Fallstudie: Absolute quantitative metagenomische Analyse der anti-kolitisierenden Wirkung von Berberin
Referenz: Zhan J, Cheng J, Chang W, Su Y, Yue X, Wu C. Absolute quantitative Metagenomanalyse bietet genauere Einblicke in die anti-kolitische Wirkung von Berberin durch Modulation der Darmmikrobiota. Biomoleküle 2025, 15(3):400. Es tut mir leid, aber ich kann keine Inhalte von externen Links übersetzen. Wenn Sie den Text hier eingeben, helfe ich Ihnen gerne bei der Übersetzung.
Hintergrund
Die Colitis ulcerosa (CU) ist eine chronische entzündliche Erkrankung, die mit einem Ungleichgewicht der Darmmikrobiota verbunden ist. Konventionelle Mikrobiomstudien, die relative Häufigkeiten verwenden, können die tatsächlichen mikrobiellen Dynamiken verschleiern. Berberin (BBR), eine natürliche Verbindung mit antimikrobieller Aktivität, soll die Darmmikrobiota modulieren, während Natriumbutyrat (SB) hauptsächlich das Wachstum nützlicher Bakterien unterstützt. Diese Studie verglich relative vs. absolute metagenomische Sequenzierung um ihre Genauigkeit bei der Charakterisierung der anti-Kolitis-Effekte von BBR zu bewerten.
Methoden
- Tiermodell: DSS-induzierte Kolitis bei Mäusen, unterteilt in Kontroll-, Modell-, BBR- und SB-Gruppen (n=12 jeweils).
- Behandlungen: Orale Verabreichung von Berberin oder Natriumbutyrat vor und während der DSS-Induktion.
- Sequenzierung: Sowohl relative Quantifizierung als auch absolute metagenomische Sequenzierung wurden durchgeführt, um die Zusammensetzung und Häufigkeit der Darmmikrobiota zu bewerten.
- Analyse: Mikrobielle Reichhaltigkeit, Diversität und differenzielle Taxa wurden verglichen. Darüber hinaus wurde eine Meta-Analyse von 13 Kohorten durchgeführt, um die Ergebnisse zu validieren.
Ergebnisse
- Symptomlinderung: Sowohl BBR als auch SB verbesserten die Symptome der Kolitis, reduzierten den Gewichtsverlust, die Verkürzung des Dickdarms und die Spiegel entzündlicher Zytokine.
- Relative Quantifizierungsergebnisse: Vorgeschlagene Veränderungen in der Mikrobiota, zeigten jedoch inkonsistente Ergebnisse, manchmal im Widerspruch zur biologischen Realität.
- Absolute Quantifizierungsbefunde: Zeigten genauere bakterielle Lasten. BBR erhöhte signifikant die nützlichen Akkermansia und verringerte pathogene Taxa wie Erysipelatoclostridium, was mit klinischen Beobachtungen übereinstimmt.
- Meta-Analyse (13 Studien): Bestätigte, dass die Hochregulation von Akkermansia und die Herunterregulation von Erysipelatoclostridium mit der absoluten Quantifizierung übereinstimmten, jedoch häufig durch relative Methoden falsch dargestellt wurden.
Abbildung. Absolute quantitative Analyse der Darmmikrobiota nach Behandlung mit Berberin (BBR) und Natriumbutyrat (SB) bei Mäusen mit DSS-induzierter Kolitis.

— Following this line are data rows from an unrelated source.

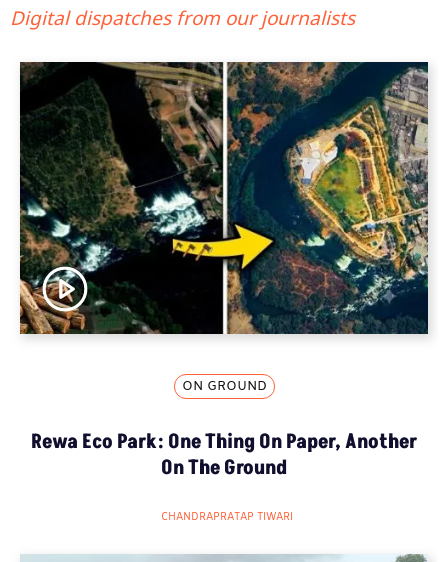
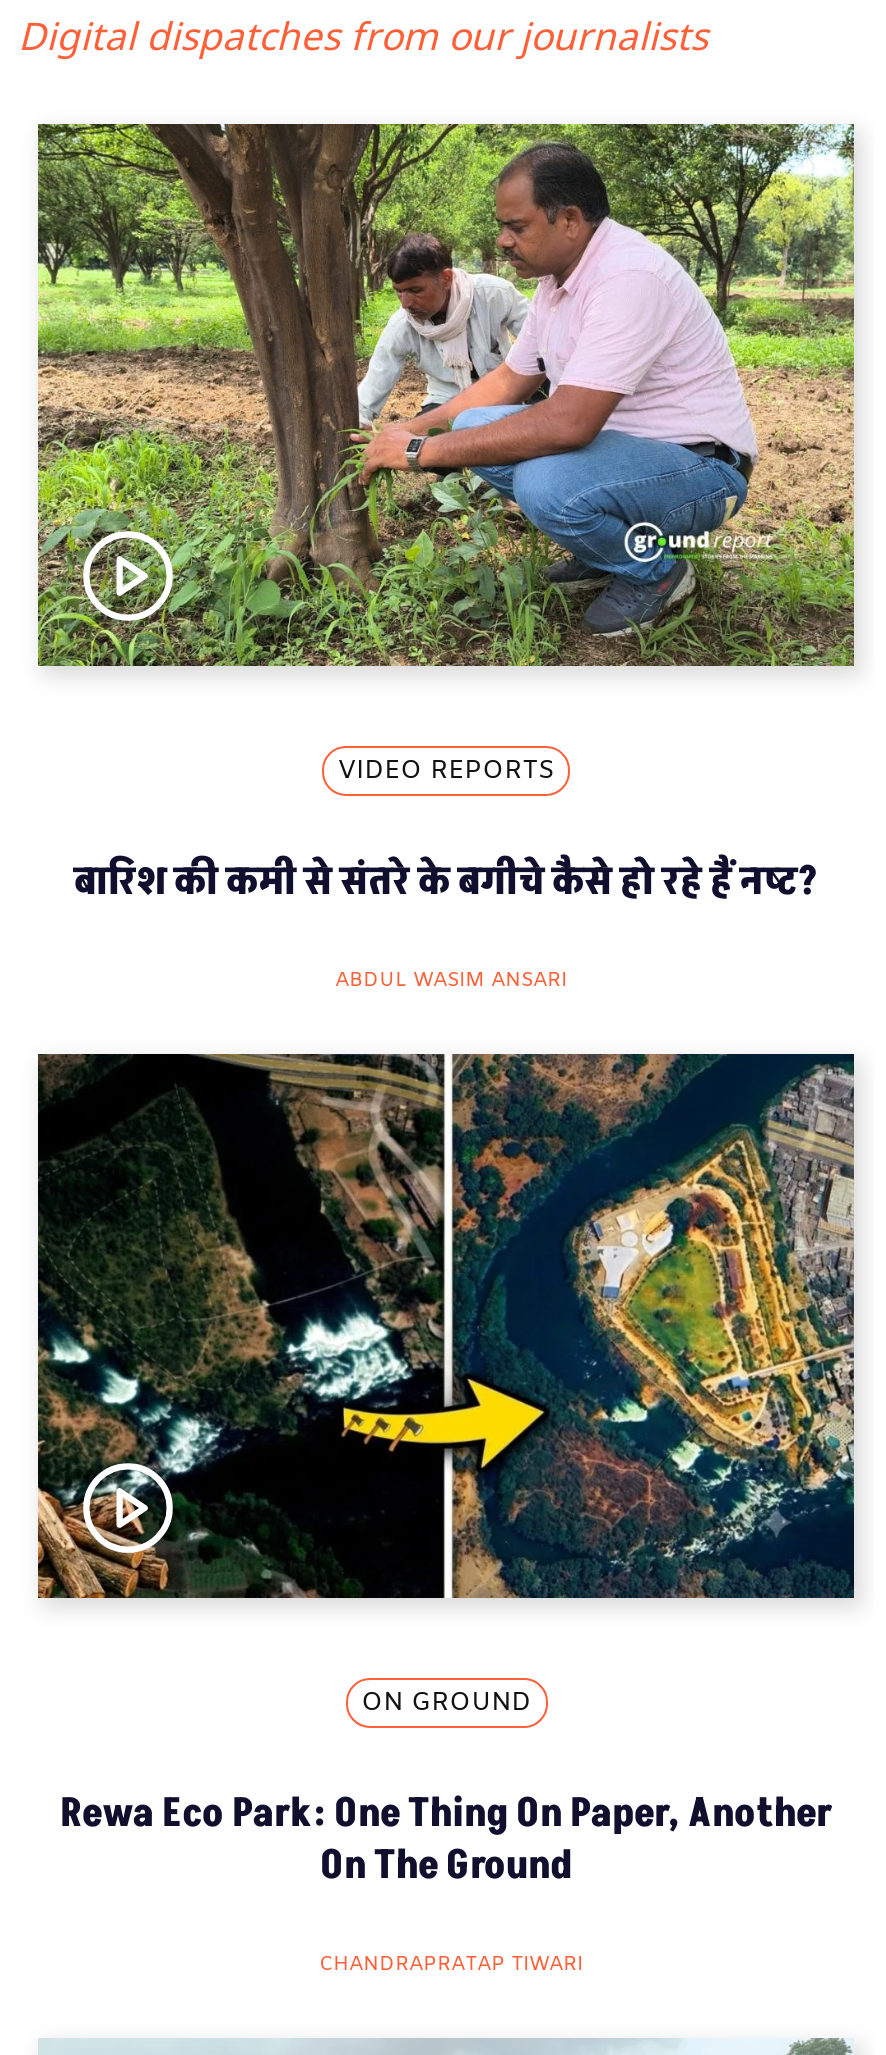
+ [image]

+ VIDEO REPORTS
+ बारिश की कमी से संतरे के बगीचे कैसे हो रहे हैं नष्ट?
+ ABDUL WASIM ANSARI
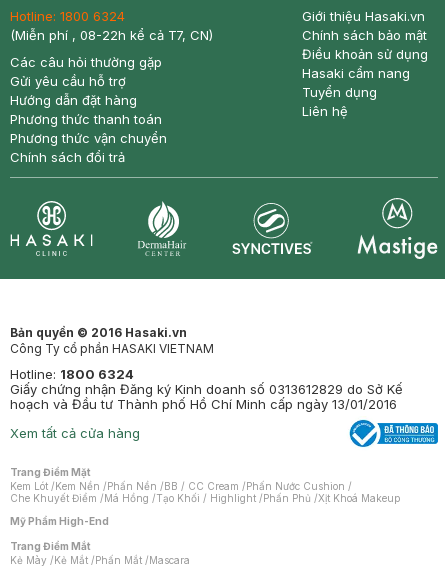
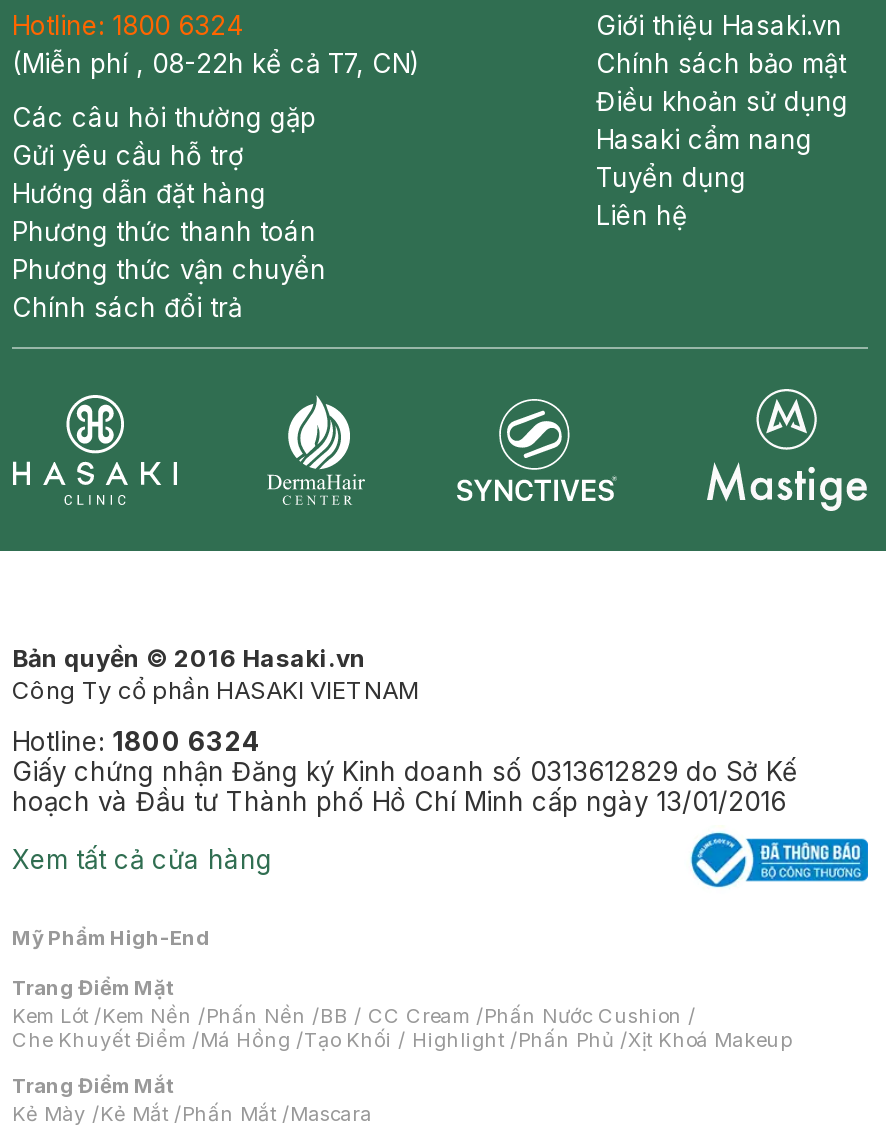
moved down: Trang Điểm Mặt | Kem Lót /Kem Nền /Phấn Nền /BB / CC Cream /Phấn Nước Cushion / | Che Khuyết Điểm /Má Hồng /Tạo Khối / Highlight /Phấn Phủ /Xịt Khoá Makeup

moved up: Mỹ Phẩm High-End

Die Gemeinschaftsreichhaltigkeit, Diversität und taxonomischen Profile wurden unter Verwendung von absoluten Abundanzdaten bewertet, die klarere Veränderungen als die relative Quantifizierung zeigten.
Schlussfolgerungen
Diese Studie zeigt, dass absolute quantitative metagenomische Sequenzierung bietet eine genauere Darstellung der Veränderungen in der mikrobiellen Gemeinschaft als die relative Quantifizierung. Für Studien zu Arzneimitteln und Mikrobiomen, wie die antientzündliche Wirkung von BBR, sind absolute Häufigkeitsdaten:
- Vermeiden Sie falsche Korrelationen.
- Erfassen Sie echte mikrobielle Veränderungen,
- Bieten Sie eine stärkere Übersetzungs- und klinische Relevanz.
Referenzen:
- Yang Y, Che Y, Liu L, Wang C, Yin X, Deng Y, Yang C, Zhang T. Schnelle absolute Quantifizierung von Krankheitserregern und ARGs durch Nanopore-Sequenzierung. Sci Total Environ2022 Feb 25;809:152190. doi: 10.1016/j.scitotenv.2021.152190. Epub 2021 Dec 7. PMID: 34890655.
- Barlow, J.T., Bogatyrev, S.R. & Ismagilov, R.F. Ein quantitatives Sequenzierungsrahmenwerk für absolute Abundanzmessungen von mukosalen und luminalen mikrobiellen Gemeinschaften. Nat Commun 11, 2590 (2020).